Conditions for selling treasury shares include:
- After at least 06 months from the closing date of the latest redemption. Except for selling as bonus shares for employees or correcting transaction errors.
- There is a resolution unanimously approved by the General Meeting of Shareholders or the Board of Directors.
- Designate a securities company to perform.
The purchase and sale of treasury shares must comply with the trading regulations of the Stock Exchange. For example, listed organizations, organizations registered for trading are not allowed to announce the specific price to be executed, but only to announce the principle of determining the transaction price that has been approved by the General Meeting of Shareholders. (if any).
In the case of a public company that has not yet been listed, the purchase and sale shall be done through a securities company.
Trading of treasury shares is done at the matching price on the exchange or the agreed price determined according to the following principles:
- Bid price ≤ Reference price + (Reference price * 50% Stock price fluctuation range).
- Asking price ≥ Reference price – (Reference price * 50% Stock price fluctuation range).

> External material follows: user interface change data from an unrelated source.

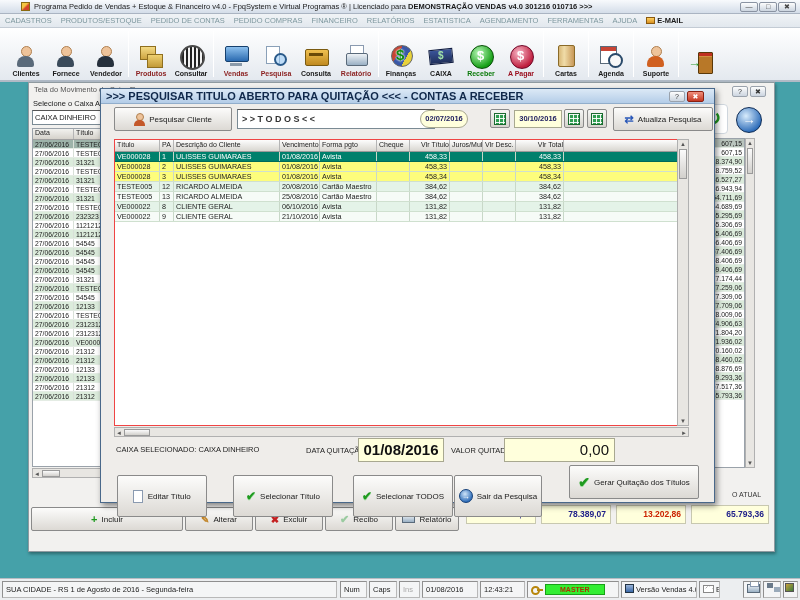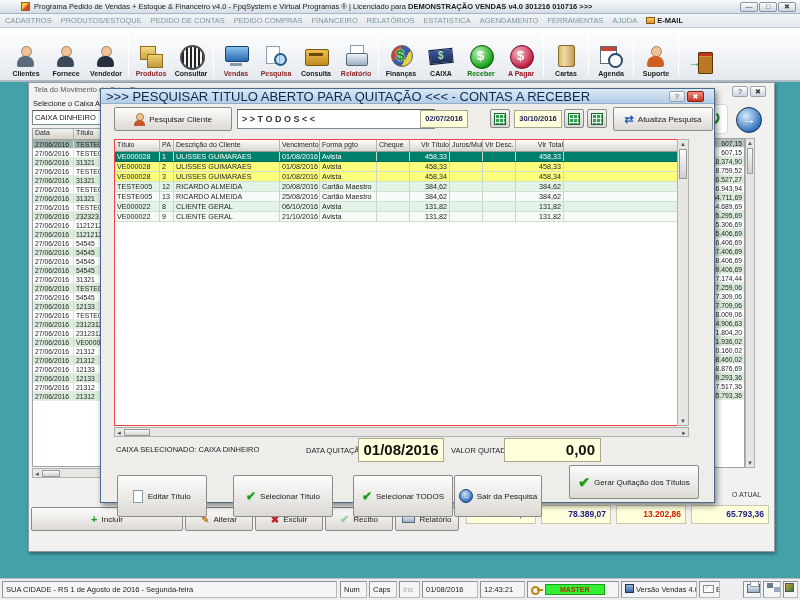--- a/index.html
+++ b/index.html
@@ -109,21 +109,21 @@
   .mini-person { width:11px; height:13px; position:relative; display:inline-block; }
   .mini-person::before { content:""; position:absolute; width:6px; height:6px; border-radius:50%; background:#eec39a; border:1px solid #b08050; left:2px; top:0; }
   .mini-person::after { content:""; position:absolute; width:11px; height:6px; border-radius:5px 5px 0 0; background:#c4582a; left:0; bottom:0; }
   .mini-circle-arrow { width:14px; height:14px; border-radius:50%; background:radial-gradient(circle at 5px 4px,#cfe4f8,#2a6ab8 75%); border:1px solid #14407a; color:#fff; font-size:8px; font-weight:bold; text-align:center; line-height:13px; display:inline-block; }
   .mini-circle-arrow::after{content:"→";}
   .g-swap { color:#2a58b8; font-size:11px; font-weight:bold; }
 
   
   #dialog { left:100px; top:88px; width:615px; height:415px; background:#efedea; border:1px solid #49688a; box-shadow:2px 3px 6px rgba(0,0,0,.45); }
   #dlg-titlebar { left:0; top:0; width:613px; height:15px; background:linear-gradient(#dce9f6,#b4cde8); border-bottom:1px solid #92aecb; display:flex; align-items:center; padding-left:5px; }
-  #dlg-title { font-size:13px; font-weight:normal; color:#10284a; white-space:nowrap; }
+  #dlg-title { font-size:11px; font-weight:bold; color:#10284a; white-space:nowrap; }
   #dlg-help { left:568px; top:2px; } 
   #dlg-close { left:586px; top:2px; width:17px; background:linear-gradient(#f0907e,#c43823); border-color:#8a2012; color:#fff; }
 
   #btn-pesquisar-cliente { left:13px; top:18px; width:118px; height:24px; }
   #search-field { left:136px; top:20px; width:198px; height:20px; background:#fff; border:1px solid #7a8a94; border-top-color:#555; font-size:9px; font-weight:bold; color:#333; line-height:18px; padding-left:4px; }
   .date-field { top:21px; width:48px; height:18px; background:#ffffdc; border:1px solid #a8a890; font-size:7.5px; font-weight:bold; color:#202060; text-align:center; line-height:16px; }
   .cal-btn { top:20px; width:20px; height:19px; background:linear-gradient(#f6f6f5,#d6d3ce); border:1px solid #8a8a8a; border-radius:2px; display:flex; align-items:center; justify-content:center; }
   .cal-glyph { width:12px; height:12px; background:#2e9e50; border:1px solid #1a6a30; background-image:linear-gradient(rgba(255,255,255,.9) 1px,transparent 1px),linear-gradient(90deg,rgba(255,255,255,.9) 1px,transparent 1px); background-size:4px 4px; }
   #btn-atualiza { left:512px; top:18px; width:100px; height:24px; }
 
@@ -139,21 +139,21 @@
   .c0{width:45px;} .c1{width:14px;} .c2{width:106px;} .c3{width:40px;} .c4{width:57px;} .c5{width:33px;}
   .c6{width:40px;text-align:right;padding-right:2px;} .c7{width:33px;} .c8{width:33px;} .c9{width:48px;text-align:right;padding-right:2px;}
   .cfill{flex:1;border-right:none!important;}
   #dlg-vscroll { left:576px; top:50px; width:12px; height:287px; background:#e8e6e2; border:1px solid #b0b0b0; }
   #dlg-hscroll { left:13px; top:338px; width:575px; height:10px; background:#e8e6e2; border:1px solid #b0b0b0; }
 
   #caixa-selecionado { left:15px; top:356px; font-size:7.5px; color:#222; }
   #lbl-data-quitacao { left:205px; top:357px; font-size:7.5px; color:#222; }
   #field-data-quitacao { left:257px; top:349px; width:86px; height:24px; background:#ffffdc; border:1px solid #a8a890; font-size:15px; font-weight:bold; color:#111; text-align:center; line-height:22px; }
   #lbl-valor-quitado { left:350px; top:357px; font-size:7.5px; color:#222; }
-  #field-valor-quitado { left:403px; top:349px; width:97px; height:24px; background:#ffffdc; border:1px solid #a8a890; font-size:15px; font-weight:bold; color:#111; text-align:right; line-height:22px; padding-right:5px; }
+  #field-valor-quitado { left:403px; top:349px; width:111px; height:24px; background:#ffffdc; border:1px solid #a8a890; font-size:15px; font-weight:normal; color:#111; text-align:right; line-height:22px; padding-right:5px; }
   .dlg-btn { top:386px; height:42px; }
 
   
   #statusbar { left:0; top:578px; width:800px; height:22px; background:#eceef0; border-top:1px solid #b8bcc2; }
   .seg { position:absolute; top:2px; height:17px; border:1px solid #b8b8b8; border-top-color:#8f8f8f; border-left-color:#8f8f8f; background:#f4f5f6; font-size:7.5px; line-height:15px; padding:0 3px; white-space:nowrap; overflow:hidden; }
   .seg.gray { color:#aaa; }
   #seg-master { display:flex; align-items:center; gap:2px; }
   #master-box { background:#33ee33; border:1px solid #18a018; color:#aa3300; font-weight:bold; font-size:7px; padding:0 14px; height:11px; line-height:10px; }
   .key-icon { width:12px; height:8px; position:relative; display:inline-block; }
   .key-icon::before { content:""; position:absolute; width:5px; height:5px; border:2px solid #b8860b; border-radius:50%; left:0; top:0; }
@@ -482,21 +482,21 @@
     <span id="dlg-title">&gt;&gt;&gt; PESQUISAR TITULO ABERTO PARA QUITAÇÃO &lt;&lt;&lt; - CONTAS A RECEBER</span>
   </div>
   <div class="abs smallbtn q" id="dlg-help"></div>
   <div class="abs smallbtn x" id="dlg-close"></div>
 
   <div class="abs btn" id="btn-pesquisar-cliente">
     <span class="mini-person"></span>
     <span>Pesquisar Cliente</span>
   </div>
   <div class="abs" id="search-field">&gt; &gt; T O D O S &lt; &lt;</div>
-  <div class="abs date-field" style="left:319px;">02/07/2016</div>
+  <div class="abs date-field" style="left:319px;border-radius:9px;">02/07/2016</div>
   <div class="abs cal-btn" style="left:389px;">
       <span class="cal-glyph"></span>
     </div>
   <div class="abs date-field" style="left:413px;">30/10/2016</div>
   <div class="abs cal-btn" style="left:463px;">
       <span class="cal-glyph"></span>
     </div>
   <div class="abs cal-btn" style="left:486px;">
       <span class="cal-glyph"></span>
     </div>

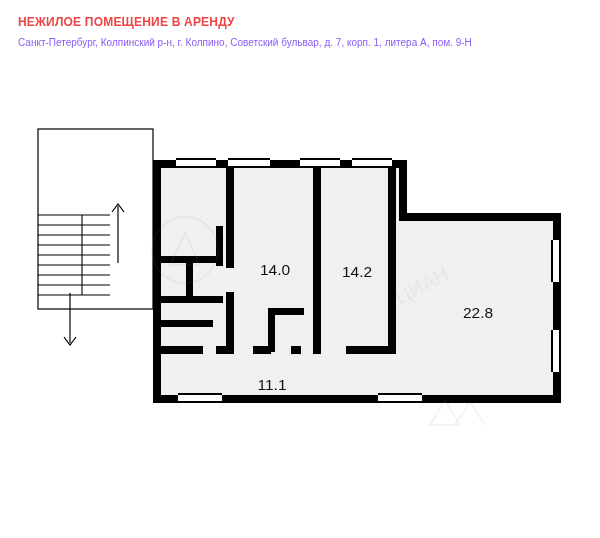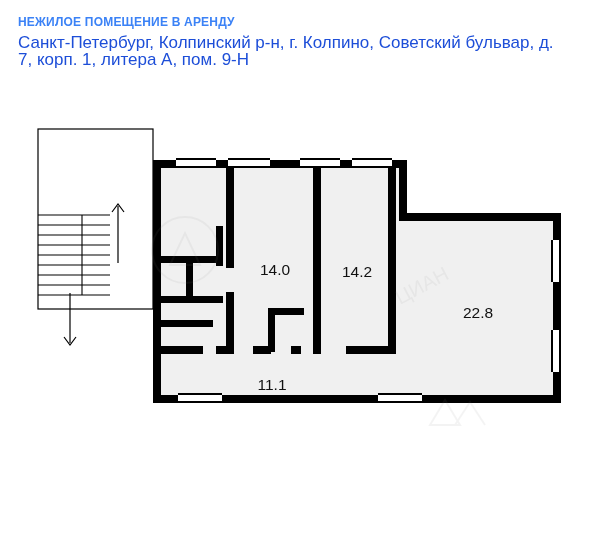--- a/index.html
+++ b/index.html
@@ -20,27 +20,27 @@
     left: 18px;
     top: 14px;
     width: 560px;
   }
   .header-title {
     font-size: 12px;
     font-weight: bold;
     letter-spacing: 0.2px;
     line-height: 16px;
     margin: 0 0 4px 0;
-    color: #3b82f6;
+    color: #ef4444;
   }
   .header-address {
-    font-size: 17px;
+    font-size: 10px;
     line-height: 17px;
     margin: 0;
-    color: #1d4ed8;
+    color: #8b5cf6;
     max-width: 545px;
   }
   .plan-wrap {
     position: absolute;
     left: 0;
     top: 108px;
     width: 528px;
     height: 340px;
   }
   svg.plan {

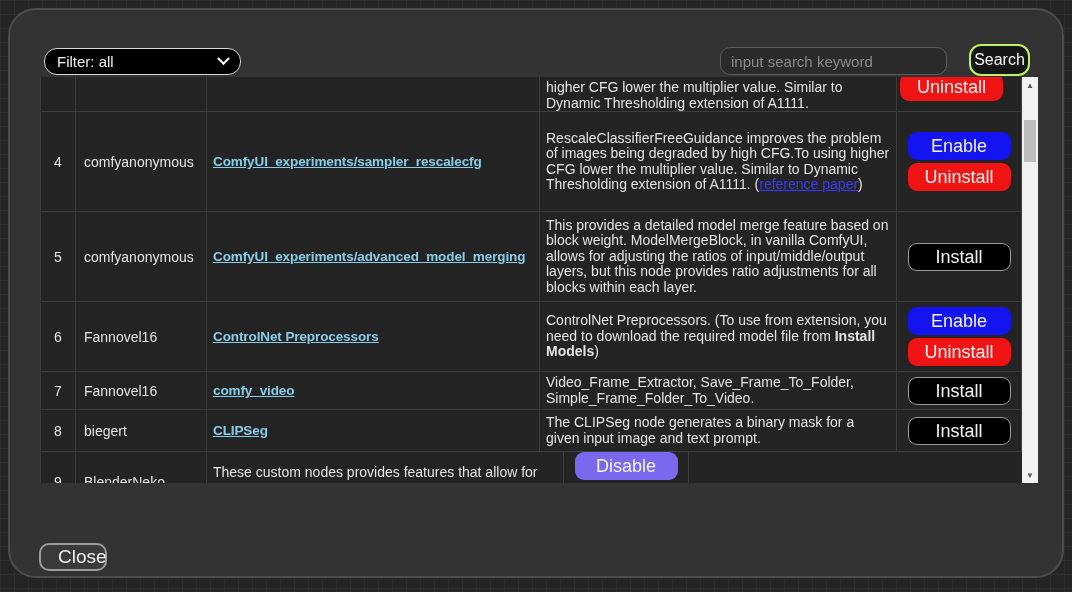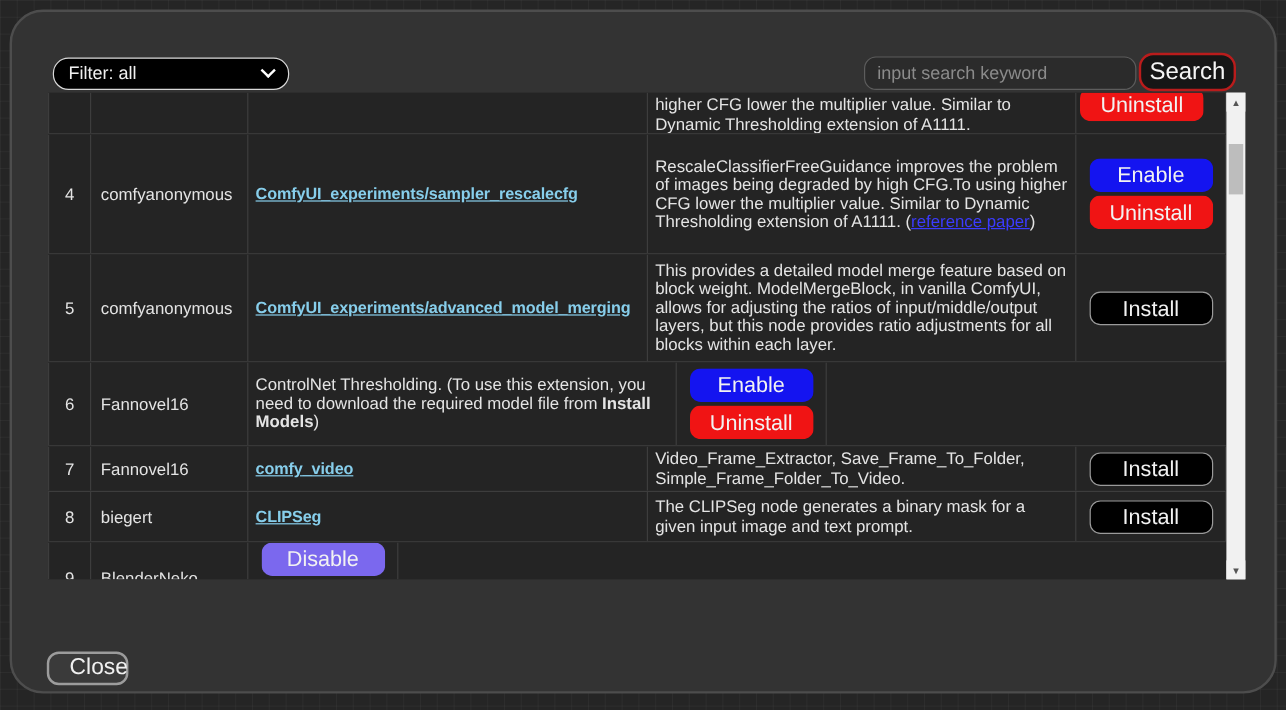--- a/index.html
+++ b/index.html
@@ -29,23 +29,23 @@
     transform:rotate(45deg) translate(-2px,-2px); margin-left:6px;
   }
   .search-input {
     position:absolute; top:37px; right:115px; width:227px; height:28px;
     background:#2b2b2b; border:1px solid #5d5d5d; border-radius:10px;
     color:#ddd; font-size:15px; padding:0 10px; outline:none;
     font-family:"Liberation Sans", sans-serif;
   }
   .search-input::placeholder { color:#8b8b8b; }
   .search-btn {
-    position:absolute; top:34px; right:32px; width:81px; height:32px;
-    background:#161616; border:2px solid #b91c1c; border-radius:12px;
-    color:#f5f5f5; font-size:20px; cursor:pointer;
+    position:absolute; top:34px; right:32px; width:61px; height:32px;
+    background:#161616; border:2px solid #bef264; border-radius:12px;
+    color:#f5f5f5; font-size:16px; cursor:pointer;
     font-family:"Liberation Sans", sans-serif; line-height:26px;
   }
   
   .table-viewport {
     position:absolute; left:30px; top:67px; width:998px; height:406px;
     overflow:hidden;
   }
   .rows { position:absolute; left:0; top:0; width:982px; }
   .trow {
     display:flex; width:982px; overflow:hidden;
@@ -180,22 +180,25 @@
             <button class="btn btn-install">Install</button>
           </div>
         </div>
         <div class="trow">
           <div class="cell c-id">
             <span class="cv">6</span>
           </div>
           <div class="cell c-author">
             <span class="cv">Fannovel16</span>
           </div>
-          <div class="cell c-desc">
-            <span class="desc-inner"><span>ControlNet Thresholding. (To use this extension, you need to download the required model file from </span><span class="seg-bold">Install Models</span><span>)</span></span>
+          <div class="cell c-title">
+            <span class="title-link cv">ControlNet Preprocessors</span>
+          </div>
+          <div class="cell c-desc">
+            <span class="desc-inner"><span>ControlNet Preprocessors. (To use from extension, you need to download the required model file from </span><span class="seg-bold">Install Models</span><span>)</span></span>
           </div>
           <div class="cell c-act">
             <button class="btn btn-enable">Enable</button>
             <button class="btn btn-uninstall">Uninstall</button>
           </div>
         </div>
         <div class="trow">
           <div class="cell c-id">
             <span class="cv">7</span>
           </div>
@@ -228,20 +231,23 @@
           <div class="cell c-act">
             <button class="btn btn-install">Install</button>
           </div>
         </div>
         <div class="trow partial-bottom">
           <div class="cell c-id">
             <span class="cv">9</span>
           </div>
           <div class="cell c-author">
             <span class="cv">BlenderNeko</span>
+          </div>
+          <div class="cell c-desc">
+            <span class="desc-inner"><span>These custom nodes provides features that allow for</span></span>
           </div>
           <div class="cell c-act">
             <button class="btn btn-disable">Disable</button>
           </div>
         </div>
       </div>
     <div class="sbar">
       <div class="arrow arrow-up">▲</div>
       <div class="sthumb"></div>
       <div class="arrow arrow-down">▼</div>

As a rule, when following the order matching method, the total volume is from 3-10% of the registered trading volume in each trading day.
When buying and selling treasury shares, the business wishes to achieve the following purposes:
- Bring confidence to investors.
- Motivate employees.
The enterprise buys treasury shares to increase the company’s reputation among investors. Investors are also assured to continue to hold stocks, avoiding the case of stock sell-offs that will affect the company in the long run.
When employees receive benefits from buying treasury shares, employees will be responsible for the overall operation of the business. Many businesses are willing to choose this way, sacrificing immediate money in exchange for long-term dedication.
Enterprises buying treasury shares means having the following positive and negative aspects:
Helps stabilize or increase stock prices in the short term. The shareholder structure is more concentrated, avoiding dilution and reducing the impact on the business.
It is a reasonable investment in case the enterprise has idle capital and the future market is expected to develop.
Buying treasury shares is risky when the stock price goes lower, unsoldable.
May increase risk of debt/equity ratio.
Financial parameters often do not take into account treasury shares, causing information asymmetry with small shareholders.
What is treasury stock has been informed to customers by Filipinance.com in the article above. Treasury stock is a financial instrument that is linked to a company’s share price. To make a decision to buy and sell treasury shares, it is necessary to comply with legal regulations.